Hawkeyes athletics director Gary Barta addresses the removal of Chris Doyle from Iowa football in an opening statement on June 15, 2020. Hawk Central
IOWA CITY, Ia. — The University of Iowa will trim $15 million from its athletic budget for the coming year as it plans for reduced revenue due to the coronavirus pandemic.
Athletic director Gary Barta announced in a Tuesday news release that the savings will occur in operating expenses and in salary reductions, including a 30% cutback of his own, which was scheduled to hit $1 million this year.
Ominously, Barta added that this forecast assumes that football and basketball games will occur in their entirety with fans in attendance.
"Any interruptions or reduction in these seasons would lead to more significant cuts," the news release said.
Iowa's original budget for athletics in 2020-21 was $127.5 million. That has been scaled back to $112.5 million, with the bulk of that savings in unspecified "reduced operating expenses."
Top-earning head coaches Lisa Bluder (women's basketball), Tom Brands (wrestling), Kirk Ferentz (football) and Fran McCaffery (men's basketball) have agreed to a one-year, 15% base salary reduction or "contribution back to the athletics department," the release said. Those four coaches were set to make roughly $8.5 million this season. Deputy athletic director Barbara Burke has agreed to a 25% salary reduction.
Other salary cuts are spread across the athletic department on a graduated scale. Iowa typically spends about $46 million annually on salaries for coaches and other athletic support staff.
Those earning above $200,000 will see a 10% base salary reduction; staff making $150,000-$199,999 a 7.5% reduction; salaries of $100,000-$149,999 a 5% reduction; $50,143-$99,999 a 3% reduction; and staff making below $50,143 a 2% salary reduction.
“I care deeply about our staff and recognize a reduction in salary will have a significant impact on many families throughout the department. I want to thank our entire staff for their support and understanding as we have worked through this process,” Barta said in the release. “We are trying to balance making necessary financial cuts with spreading the sacrifice thoughtfully.”

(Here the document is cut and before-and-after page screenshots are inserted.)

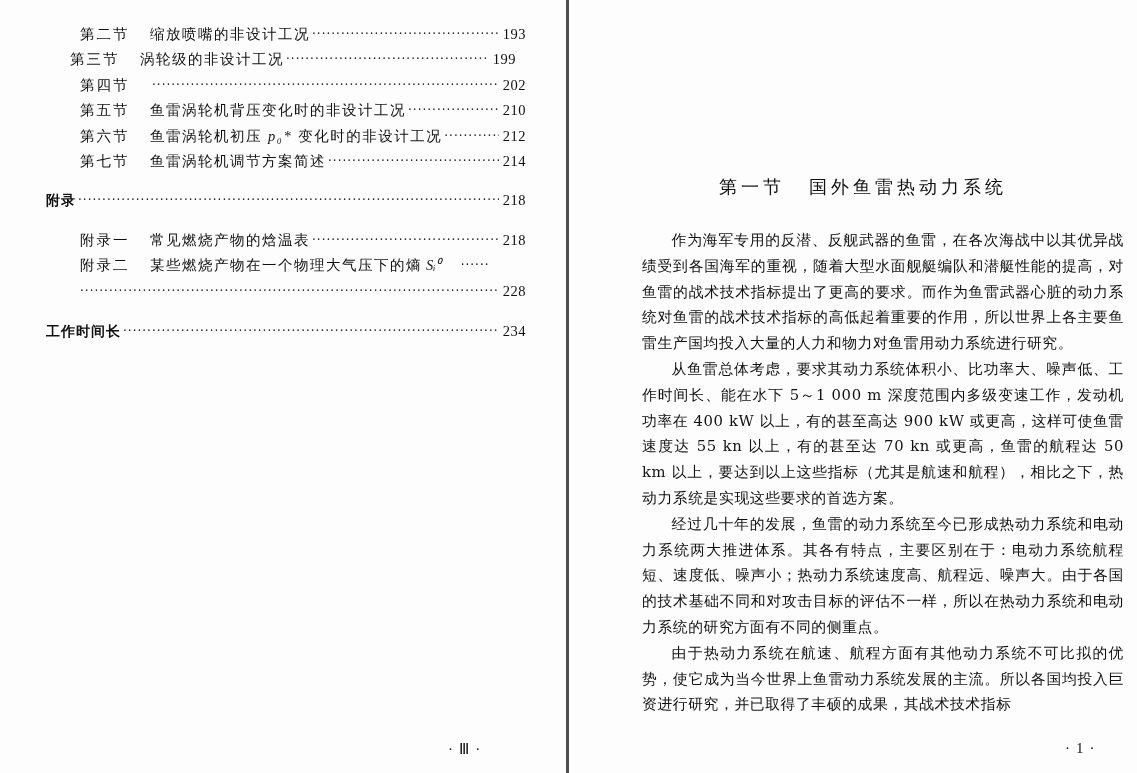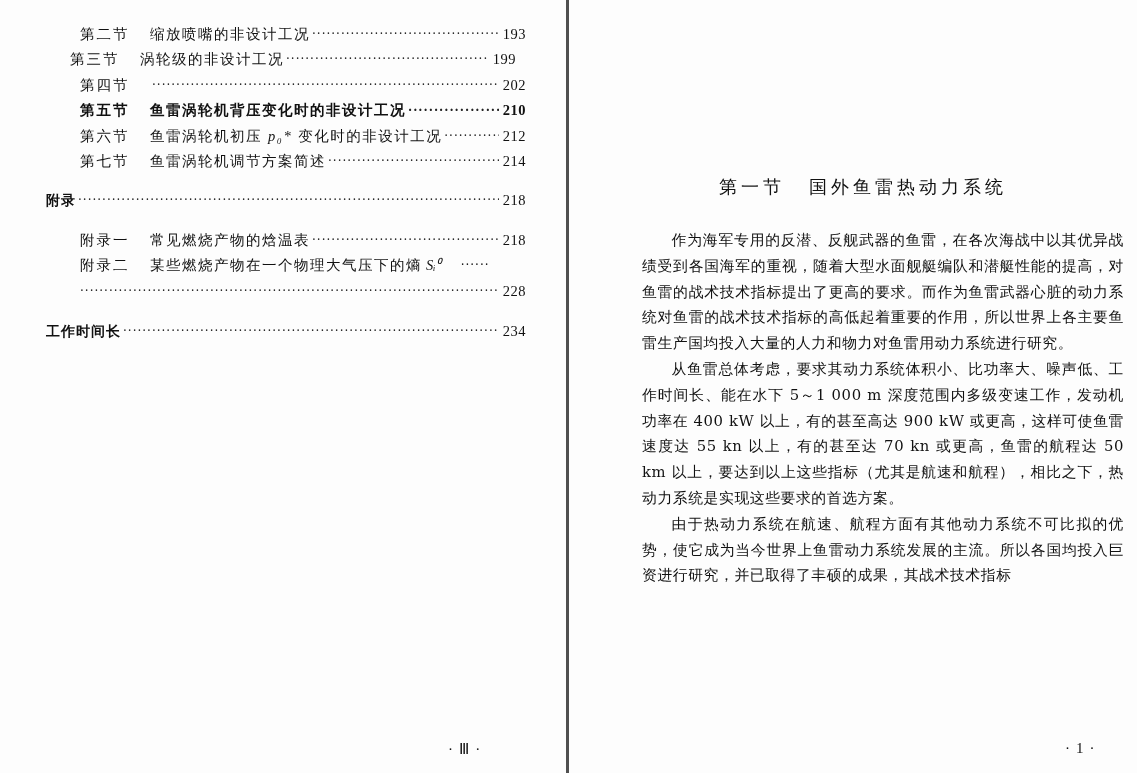--- a/index.html
+++ b/index.html
@@ -81,21 +81,21 @@
       <span class="label">第三节</span>
       <span class="title">涡轮级的非设计工况</span>
       <span class="leader"></span>
       <span class="page-num">199</span>
     </div>
     <div class="toc-row" style="left:80px; width:446px; top:74px;">
       <span class="label">第四节</span>
       <span class="leader"></span>
       <span class="page-num">202</span>
     </div>
-    <div class="toc-row" style="left:80px; width:446px; top:99px;font-weight:bold;">
+    <div class="toc-row" style="left:80px; width:446px; top:99px;">
       <span class="label">第五节</span>
       <span class="title">鱼雷涡轮机背压变化时的非设计工况</span>
       <span class="leader"></span>
       <span class="page-num">210</span>
     </div>
     <div class="toc-row" style="left:80px; width:446px; top:125px;">
       <span class="label">第六节</span>
       <span class="title">
         <span>鱼雷涡轮机初压</span>
         <span class="sym">p₀*</span>
@@ -145,17 +145,18 @@
 
   <div class="divider"></div>
 
   <div class="page page-right">
     <div class="section-title">
       <span>第一节</span><span class="sep"></span><span>国外鱼雷热动力系统</span>
     </div>
     <div class="body-text">
       <p>作为海军专用的反潜、反舰武器的鱼雷，在各次海战中以其优异战绩受到各国海军的重视，随着大型水面舰艇编队和潜艇性能的提高，对鱼雷的战术技术指标提出了更高的要求。而作为鱼雷武器心脏的动力系统对鱼雷的战术技术指标的高低起着重要的作用，所以世界上各主要鱼雷生产国均投入大量的人力和物力对鱼雷用动力系统进行研究。</p>
       <p>从鱼雷总体考虑，要求其动力系统体积小、比功率大、噪声低、工作时间长、能在水下 5～1 000 m 深度范围内多级变速工作，发动机功率在 400 kW 以上，有的甚至高达 900 kW 或更高，这样可使鱼雷速度达 55 kn 以上，有的甚至达 70 kn 或更高，鱼雷的航程达 50 km 以上，要达到以上这些指标（尤其是航速和航程），相比之下，热动力系统是实现这些要求的首选方案。</p>
+      <p>经过几十年的发展，鱼雷的动力系统至今已形成热动力系统和电动力系统两大推进体系。其各有特点，主要区别在于：电动力系统航程短、速度低、噪声小；热动力系统速度高、航程远、噪声大。由于各国的技术基础不同和对攻击目标的评估不一样，所以在热动力系统和电动力系统的研究方面有不同的侧重点。</p>
       <p>由于热动力系统在航速、航程方面有其他动力系统不可比拟的优势，使它成为当今世界上鱼雷动力系统发展的主流。所以各国均投入巨资进行研究，并已取得了丰硕的成果，其战术技术指标</p>
     </div>
     <div class="folio" style="left:496px; top:740px;">·1·</div>
   </div>
 </div>
 
 </body></html>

University athletic departments across the nation are being forced to scale back as the COVID-19 outbreak has taken hold, beginning with the cancellation of the lucrative NCAA men's basketball tournament in March. The entire spring sports schedule was scrapped. There are tentative plans to play football this fall, but differing views on whether a full 12-game season is possible, and if so, whether stadiums will be filled to capacity.
Michigan athletic director Warde Manuel generated headlines Monday when he warned that his department was looking at a reduction in revenue of more than $50 million from last year to this.

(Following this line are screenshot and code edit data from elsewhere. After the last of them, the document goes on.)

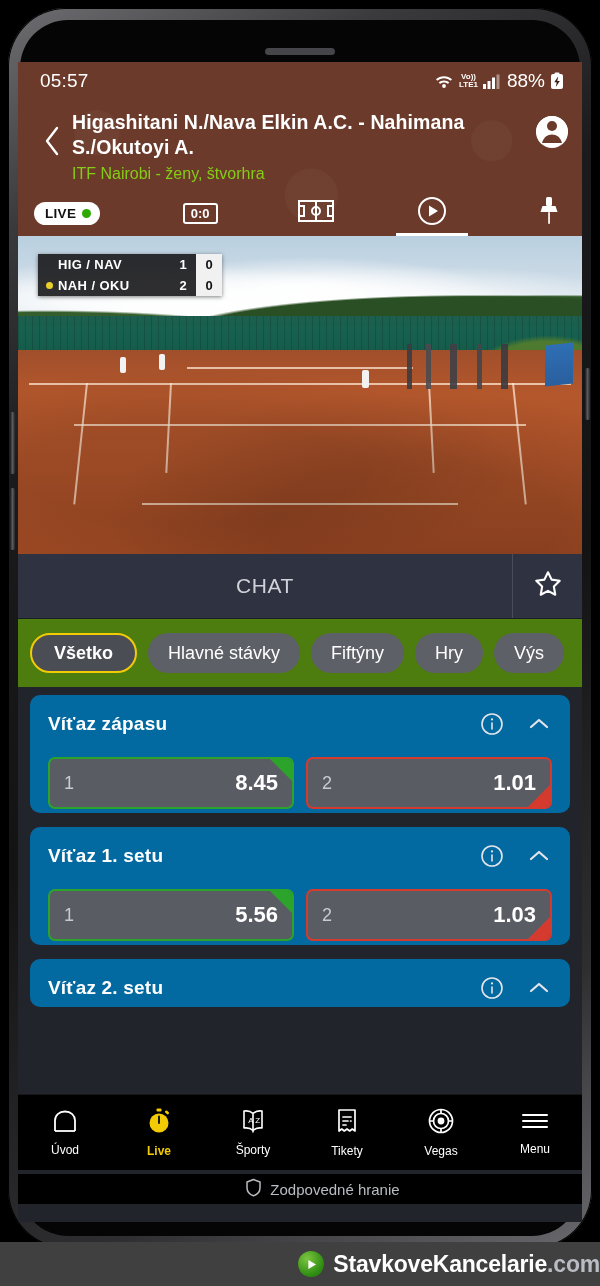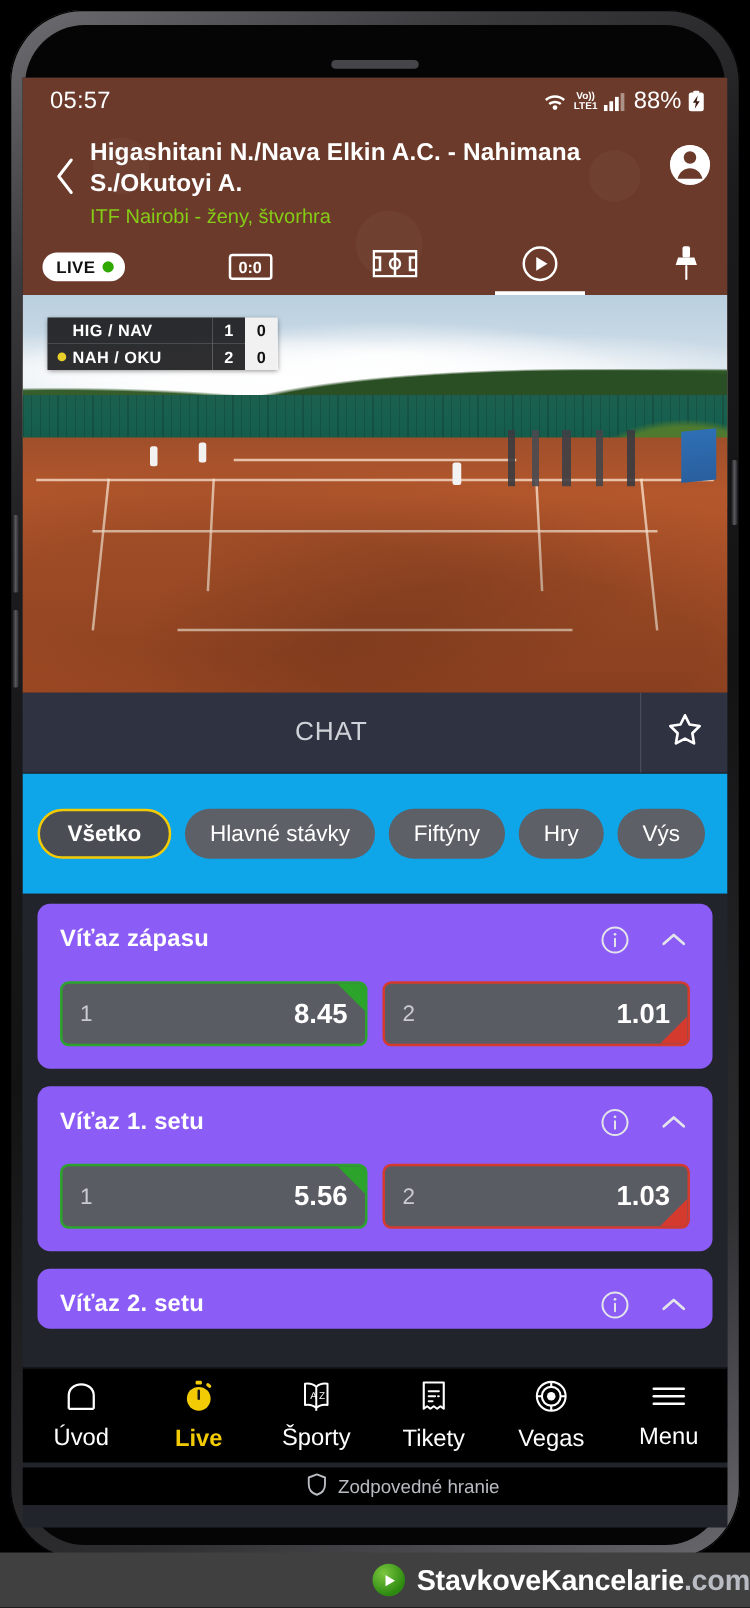--- a/index.html
+++ b/index.html
@@ -251,22 +251,22 @@
   }
   .tab-star {
     width: 70px; flex: 0 0 70px;
     display: flex; align-items: center; justify-content: center;
     border-left: 1px solid #4a4d59; cursor: pointer;
   }
 
   
   .chips {
     display: flex; align-items: center; gap: 11px;
-    padding: 28px 12px;
-    background: #0ea5e9;
+    padding: 14px 12px;
+    background: #4d7c0f;
     overflow: hidden; white-space: nowrap;
   }
   .chip {
     background: #5E6067; color: #fff;
     border-radius: 22px; height: 40px;
     display: flex; align-items: center; padding: 0 20px;
     font-size: 18px; flex: 0 0 auto;
   }
   .chip.active {
     background: #4b4d54; border: 2px solid #F2CB05;
@@ -274,24 +274,24 @@
   }
 
   
   .content {
     background: #22242C;
     padding: 8px 12px 0 12px;
     height: 428px;
     overflow: hidden;
   }
   .card {
-    background: #8b5cf6;
+    background: #0369a1;
     border-radius: 10px;
     margin-bottom: 14px;
-    padding: 16px 18px 18px 18px;
+    padding: 16px 18px 4px 18px;
   }
   .card-head {
     display: flex; align-items: center; justify-content: space-between;
   }
   .card-title { color: #fff; font-size: 19px; font-weight: 700; letter-spacing: .2px; }
   .card-acts { display: flex; align-items: center; gap: 22px; }
   .ic-btn { cursor: pointer; display:flex; align-items:center; }
 
   .odds-row { display: flex; gap: 12px; margin-top: 20px; }
   .odd {
@@ -329,21 +329,21 @@
     position: absolute; left: 0; right: 0; bottom: 52px;
     height: 76px; background: #000;
     display: flex; align-items: center;
     border-top: 1px solid #16171b;
   }
   .navitem {
     flex: 1; display: flex; flex-direction: column;
     align-items: center; justify-content: center; gap: 5px;
     color: #fff; cursor: pointer;
   }
-  .navitem .nlabel { font-size: 19px; }
+  .navitem .nlabel { font-size: 12px; }
   .navitem.active { color: #F2CB05; }
   .navitem.active .nlabel { font-weight: 700; }
 
   .responsible {
     position: absolute; left: 0; right: 0; bottom: 18px;
     height: 30px; display: flex; align-items: center;
     justify-content: center; gap: 8px;
     color: #b9bcc2; font-size: 15px;
     background: #000;
     padding-left: 45px;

Other colleges have decided to eliminate certain non-revenue sports. Connecticut, for example, announced last week it was shedding its men's cross country, men's swimming and driving, men's tennis and women's rowing teams.
Iowa announced last week that it would discontinue selling tickets to its seven home football games while re-evaluating how it will handle seating at Kinnick Stadium. The school had sold roughly 40,000 season tickets.
Iowa usually generates $27 million from ticket sales to its home sporting events, the vast majority of that from football.